Wir müssen jetzt sehr aufpassen, dass die hohe Inflation nicht über mehrere Jahre anhält und sozusagen selbsttragend wird. Das ist der Fall, wenn die Lohnspirale in Gang kommt. Die Unternehmen werden ihre Kosten weitergeben müssen. Gerade dort, wo der Deckungsbeitrag sehr niedrig ist.
Für die Endverbraucher wären höhere Löhne also ein Nullsummenspiel.
Ich sage es nur ungern: Aber dieser Krieg mit all seinen Konsequenzen macht uns alle ärmer. Und wir können wenig dagegen tun.
Soll man die Co2- Steuer verschieben?
Nein. Die Co2- Steuer ist für die Haushalte ja eine Netto-Entlastung, weil sie mit dem Klimabonus kombiniert ist. Die Konsumenten zahlen zwar höhere Preise an der Zapfsäule, aber die werden überkompensiert.
Für die Wirtschaft sieht es anders aus.
Für energieintensive Branchen muss und wird es einen Ausgleich geben. Wir müssen generell aber auch sagen: Die Bundesregierung hat ein 1,7 Milliarden Euro schweres Paket geschnürt, um die steigenden Energiepreise abzufedern. Nur die wirken halt noch nicht. Weil Administration und Auszahlung nachhinken. Wieder einmal. Das ist unschön. Aber das Geld wird fließen.
Haben Sie sonst eine Idee für die Endverbraucher?
Meine Idee wäre, die beschlossenen Hilfspakete wie etwa den Energiekostenausgleich zu verdoppeln. Das ist auch eine sozialpolitische Notwendigkeit. Die hohen Energiekosten treffen alle. Aber die sozial Schwachen besonders.
Sie würden auch den Klimabonus erhöhen?
Ja. Das würde den Pendlern helfen.
Sehen Sie noch andere Möglichkeiten.?
Eine Strompreiskompensation wie in Deutschland. Die stellt eine Beihilfe für die indirekten Co2-Kosten von stromintensiven Unternehmen dar. Und auch die Elektrizitätsabgabe könnte man sich ansehen. Die ist in Österreich 30-mal höher als es EU-rechtlich sein müsste. Damit könnte man Wirtschat und Verbraucher entlasten
Was halten Sie von einer Preisdeckelung?
Na ja, wenig. Das ist eine ökonomische Brechstange.
Wenn der Öl-Preis steigt, schnellt er an der Tankstelle sofort hoch. Wenn er sinkt, bleibt er an der Tankstelle hoch. Wie geht das?
Das versuche ich auch gerade zu verstehen. Faktum ist: der Spritpreis ist extrem intransparent - und hoch. In Europa. Auch in den USA. Und die Amerikaner sind weit weg von russischen Raffinerien. Bei uns ist das ein Fall für die Wettbewerbsbehörde.
Themenwechsel: Wir haben noch immer die Pandemie.
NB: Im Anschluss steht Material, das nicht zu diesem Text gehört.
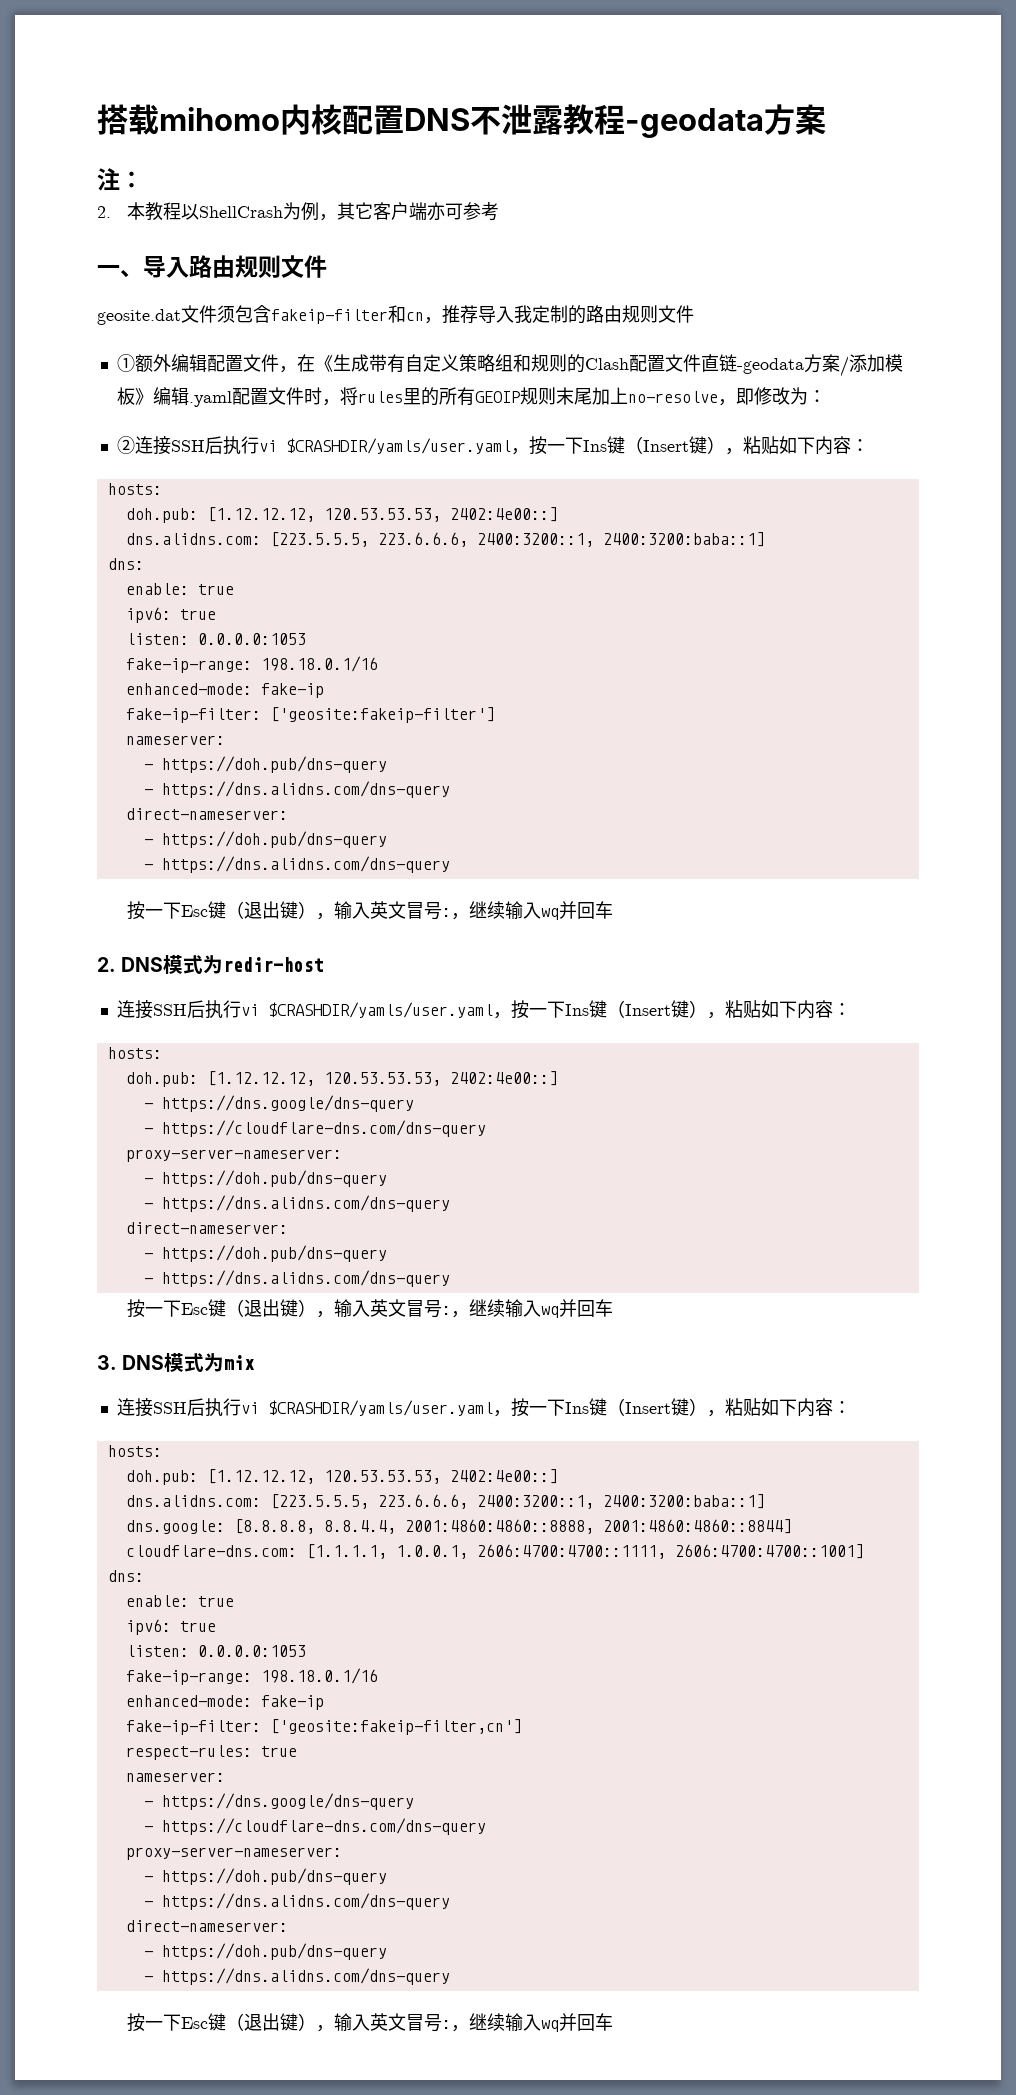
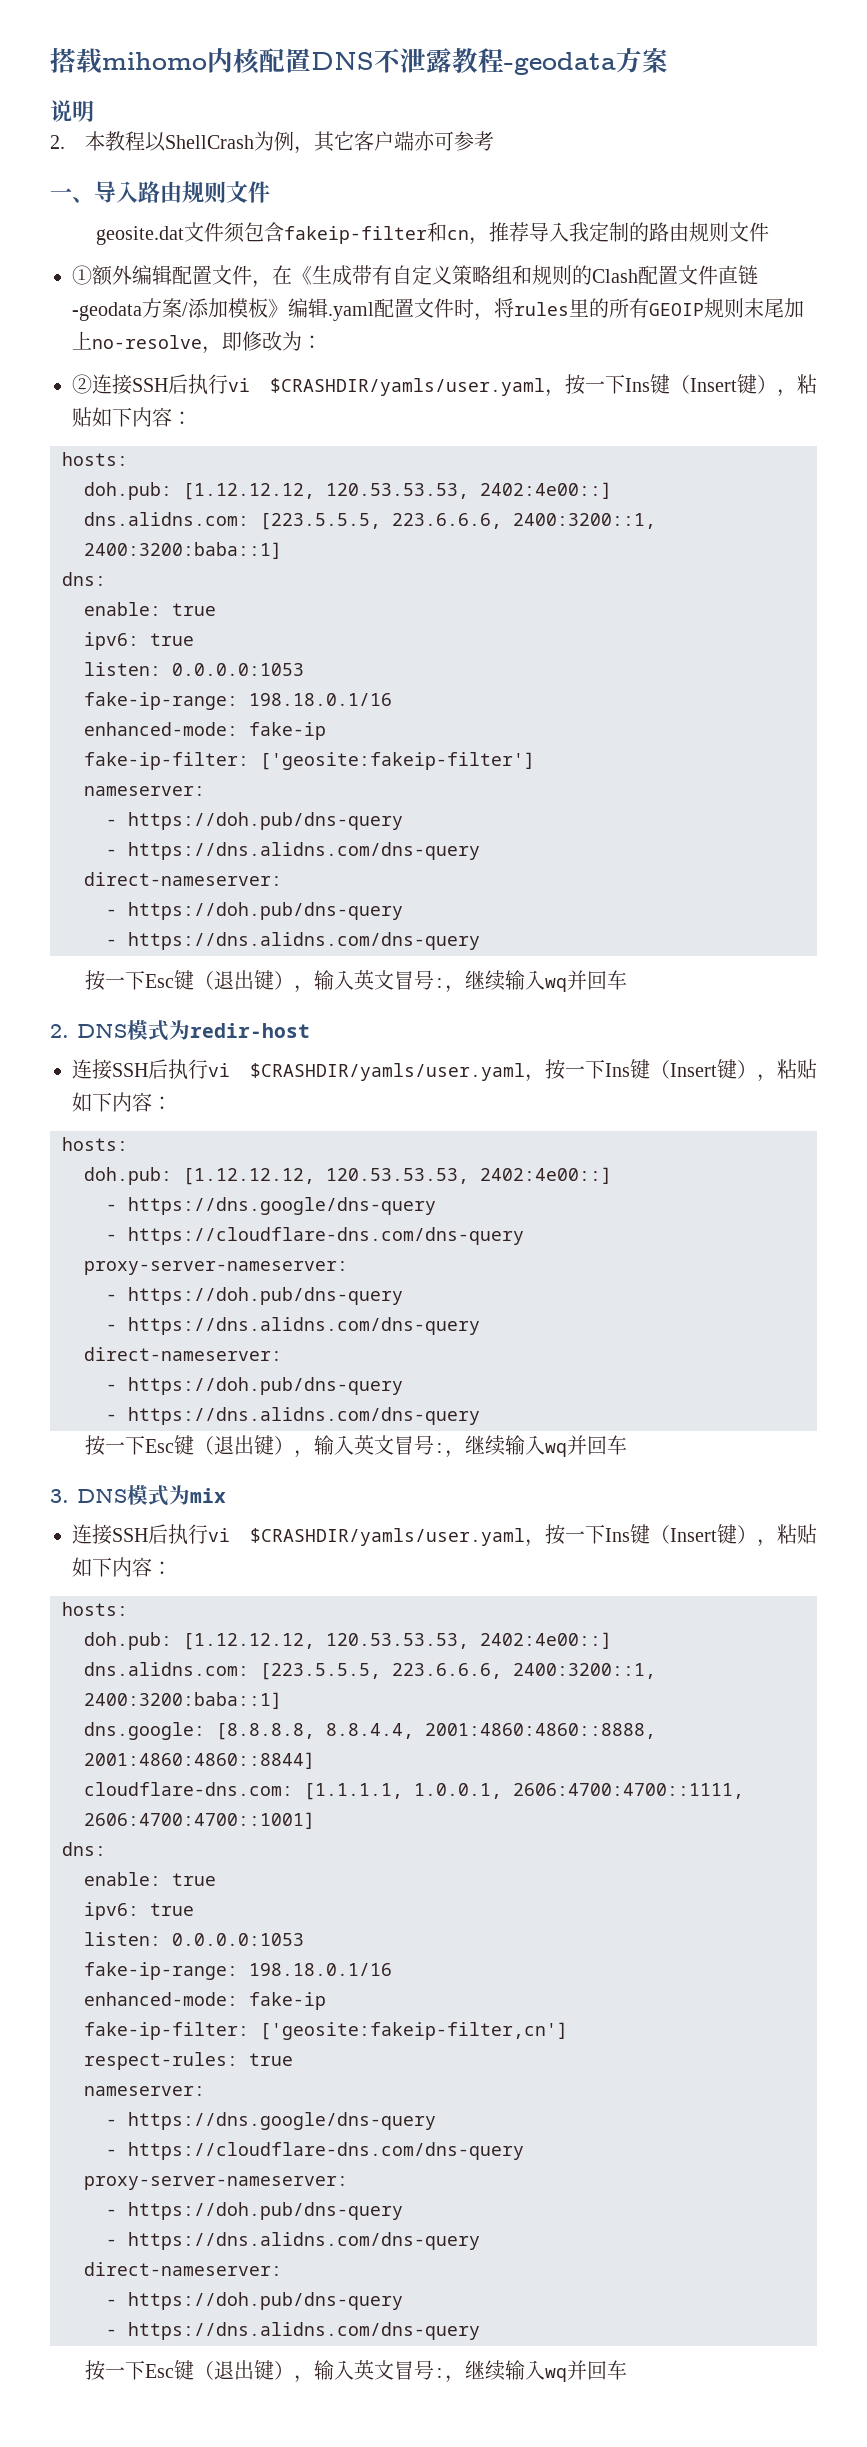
- 注：
+ 说明

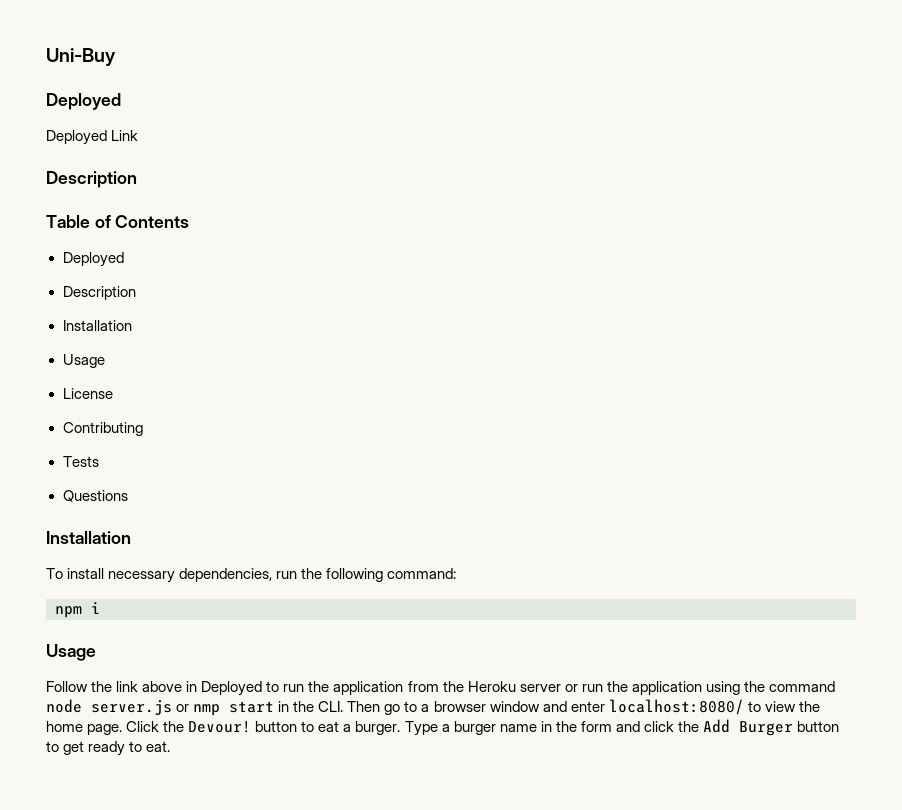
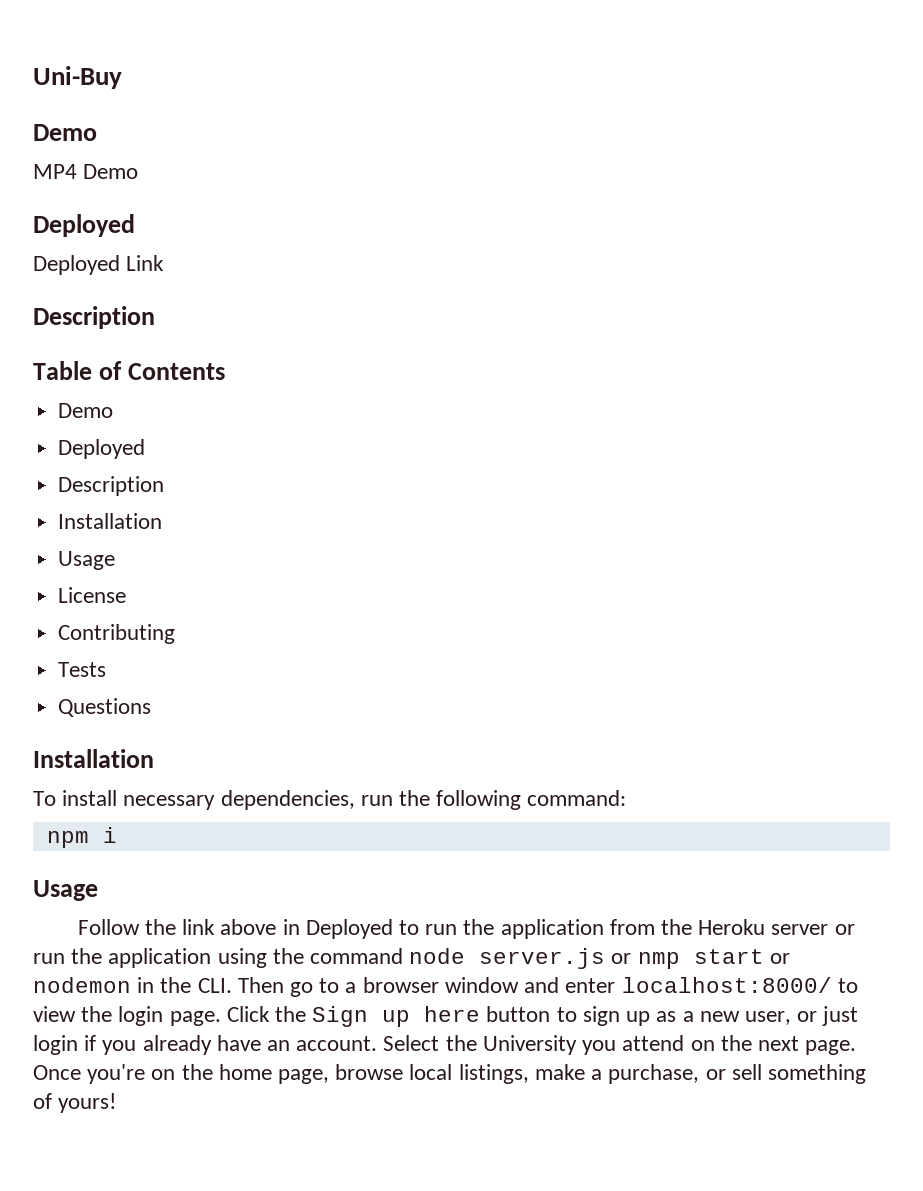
  Uni-Buy
+ Demo
+ MP4 Demo
  Table of Contents
+ Demo
- Follow the link above in Deployed to run the application from the Heroku server or run the application using the command node server.js or nmp start in the CLI. Then go to a browser window and enter localhost:8080/ to view the home page.
+ Follow the link above in Deployed to run the application from the Heroku server or run the application using the command node server.js or nmp start or nodemon in the CLI. Then go to a browser window and enter localhost:8000/ to view the login page.
- Click the Devour! button to eat a burger. Type a burger name in the form and click the Add Burger button to get ready to eat.
+ Click the Sign up here button to sign up as a new user, or just login if you already have an account. Select the University you attend on the next page. Once you're on the home page, browse local listings, make a purchase, or sell something of yours!

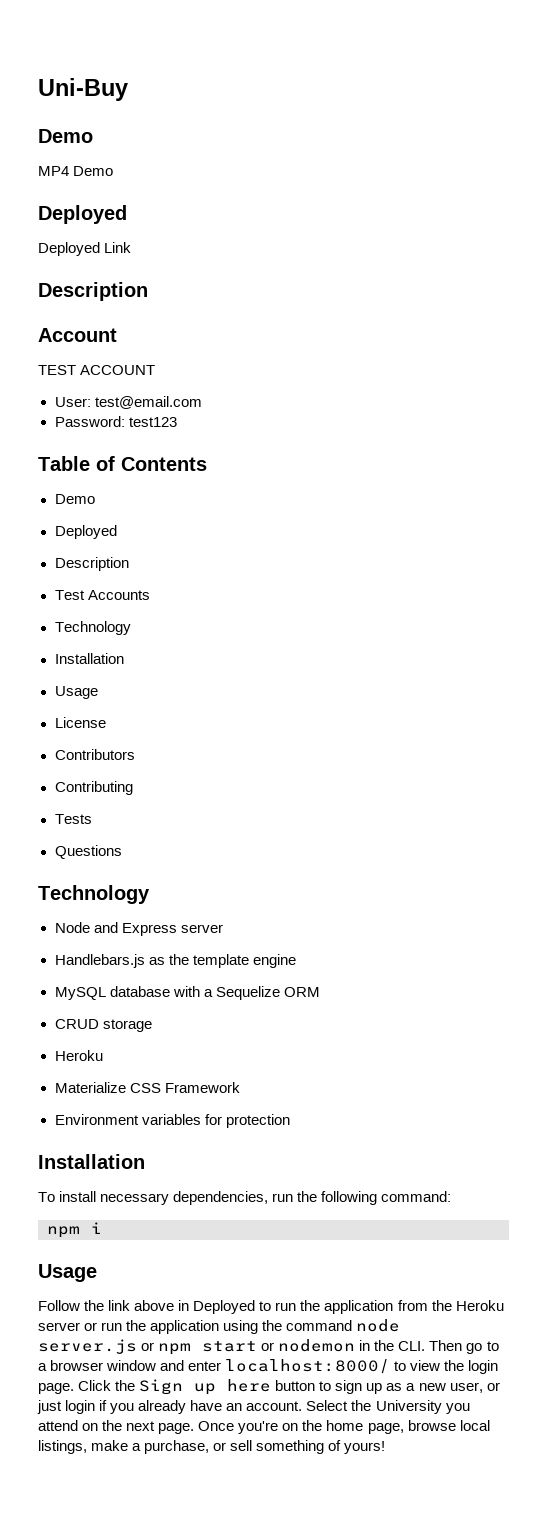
+ Account
+ TEST ACCOUNT
+ User: test@email.com
+ Password: test123
+ Test Accounts
+ Technology
+ Contributors
  Questions
+ Technology
+ Node and Express server
+ Handlebars.js as the template engine
+ MySQL database with a Sequelize ORM
+ CRUD storage
+ Heroku
+ Materialize CSS Framework
+ Environment variables for protection
- Follow the link above in Deployed to run the application from the Heroku server or run the application using the command node server.js or nmp start or nodemon in the CLI. Then go to a browser window and enter localhost:8000/ to view the login page.
+ Follow the link above in Deployed to run the application from the Heroku server or run the application using the command node server.js or npm start or nodemon in the CLI. Then go to a browser window and enter localhost:8000/ to view the login page.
Da droht aus China neues Ungemach. Dort kommt die Omikron-Variante erst jetzt so richtig an. Das kann die Lieferkettenproblematik erneut verschärfen. Weil China sofort immer alles abdreht. Schon jetzt ist der Handel mit China gestört. Weil die Handelswege zu Land über Russland führen.
Könnte China Putins Krieg abdrehen?
Wenn sich China von Russland distanzieren würde, käme Putin in größte Schwierigkeiten. Für China ist Russland ein Schlaraffenland die Rohstoffe betreffend. Aber als Absatzmarkt ist es für China völlig vernachlässigbar. Und China fürchtet wohl auch Sanktionen des Westens, wenn es Putin unterstützt. Aber was die Führung in Peking wirklich denkt, weiß in Wahrheit niemand.